We were bound to get to this point sooner or later: crackbrained authority figures insisting we “affirm” whatever “identity” someone chooses to adopt–even if it’s a mythological creature that has never existed.
School officials at Hangem High School in Yuggoth, Michigan, now recognize “any and all identities” claimed by students and staff, and compel the entire school population to recognize them, too (http//:www.liketotallyfullofit.com). The school is redesigning the cafeteria to accommodate three students who insist they are centaurs.
Thanks to the revolutionary new policy, Hangem High’s student body and teaching staff now include three centaurs, seven vampires, Prince Charles, two mutually hostile Barack Obamas, a Dilophosaurus, Nancy Pelosi, the Lone Ranger, and Chuck Schumer’s Love Child–just to name a few.
“This has worked out very well indeed!” says Principal Albert “Clarabelle” Fanoogi, who now wears a clown costume when he patrols the school’s hallways, from time to time squirting students with a seltzer dispenser.
P.S.–April Fool!
Very funny. Same to you. Really, this was hysterical. Whar’s Howdy have to say about it? The Lone Ranger – really? Is that like “which one is not like the others?” Or should I just stop picking it apart and continue laughing…
“Hangem High” — I love it!
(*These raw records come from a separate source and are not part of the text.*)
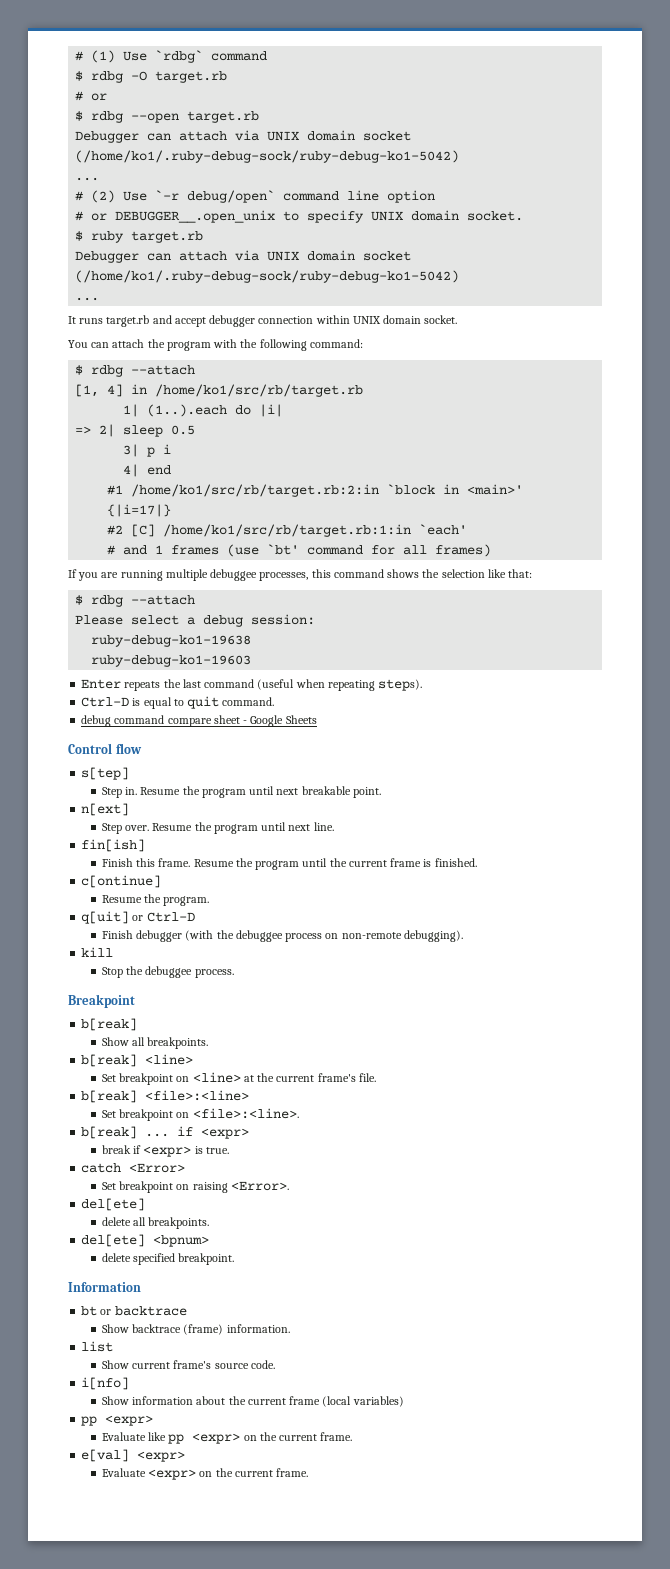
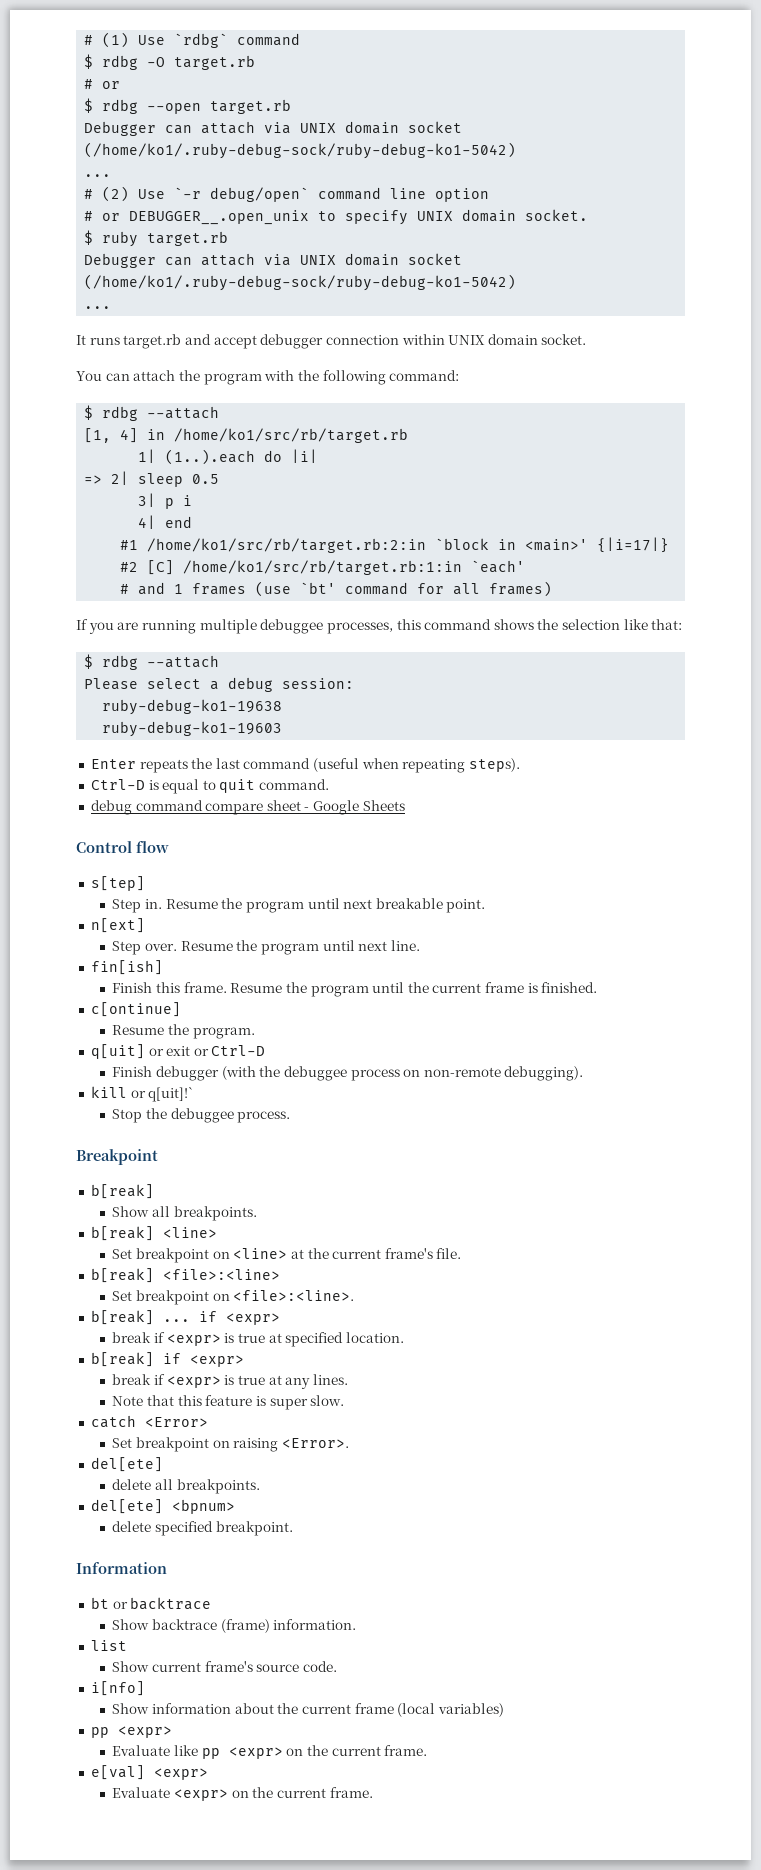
- q[uit] or Ctrl-D
+ q[uit] or exit or Ctrl-D
- kill
+ kill or q[uit]!`
- break if <expr> is true.
+ break if <expr> is true at specified location.
+ b[reak] if <expr>
+ break if <expr> is true at any lines.
+ Note that this feature is super slow.

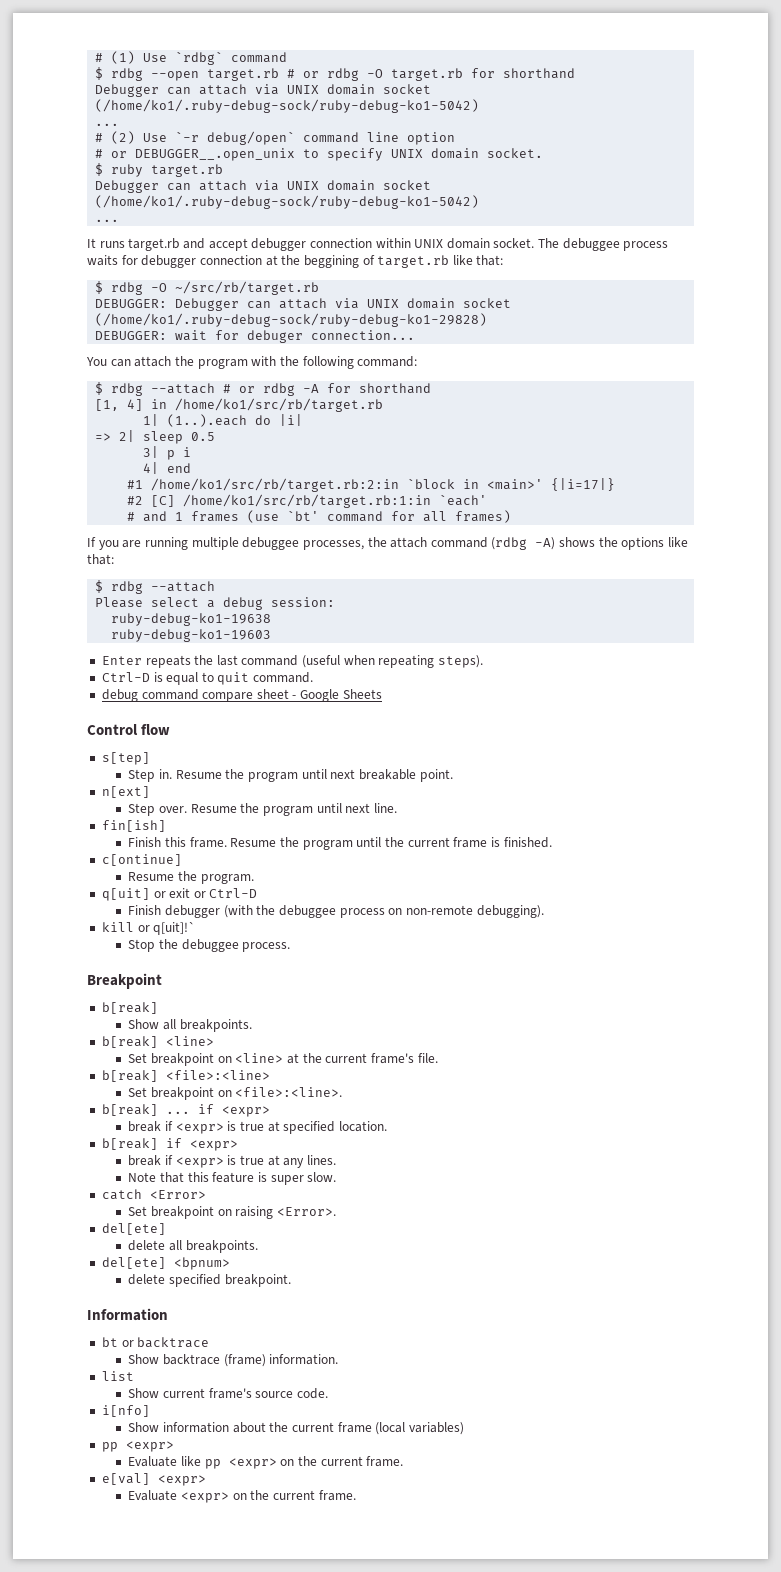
- $ rdbg -O target.rb
- # or
- $ rdbg --open target.rb
+ $ rdbg --open target.rb # or rdbg -O target.rb for shorthand
+ The debuggee process waits for debugger connection at the beggining of target.rb like that:
+ $ rdbg -O ~/src/rb/target.rb
+ DEBUGGER: Debugger can attach via UNIX domain socket (/home/ko1/.ruby-debug-sock/ruby-debug-ko1-29828)
+ DEBUGGER: wait for debuger connection...
  You can attach the program with the following command:
- $ rdbg --attach
+ $ rdbg --attach # or rdbg -A for shorthand
- If you are running multiple debuggee processes, this command shows the selection like that:
+ If you are running multiple debuggee processes, the attach command (rdbg -A) shows the options like that:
And the list of chosen identities is hilarious.
I wonder if I should’ve posted the theme music from that old Clint Eastwood movie, “Hang ‘Em High.”
You know, Lee, I wouldn’t have been amused if this was actually a reality. I’d be sick to my stomach over it. Great April Foolery! As long as life does not wind up imitatng it.
Reality (if you want to call it that) has a way of catching up to and passing satire, these days.
Good one Lee.
It wouldn’t surprise me if it were real. 🙂
Isn’t that a sad commentary on our times (as Caligula once said)?
Nothing surprises me anymore.
Whew April Fools!
Aprils Fools has come a long way since it was begun in 1700. I think this post hit the apex.
Waiting for Shiva or Rama to be recognized!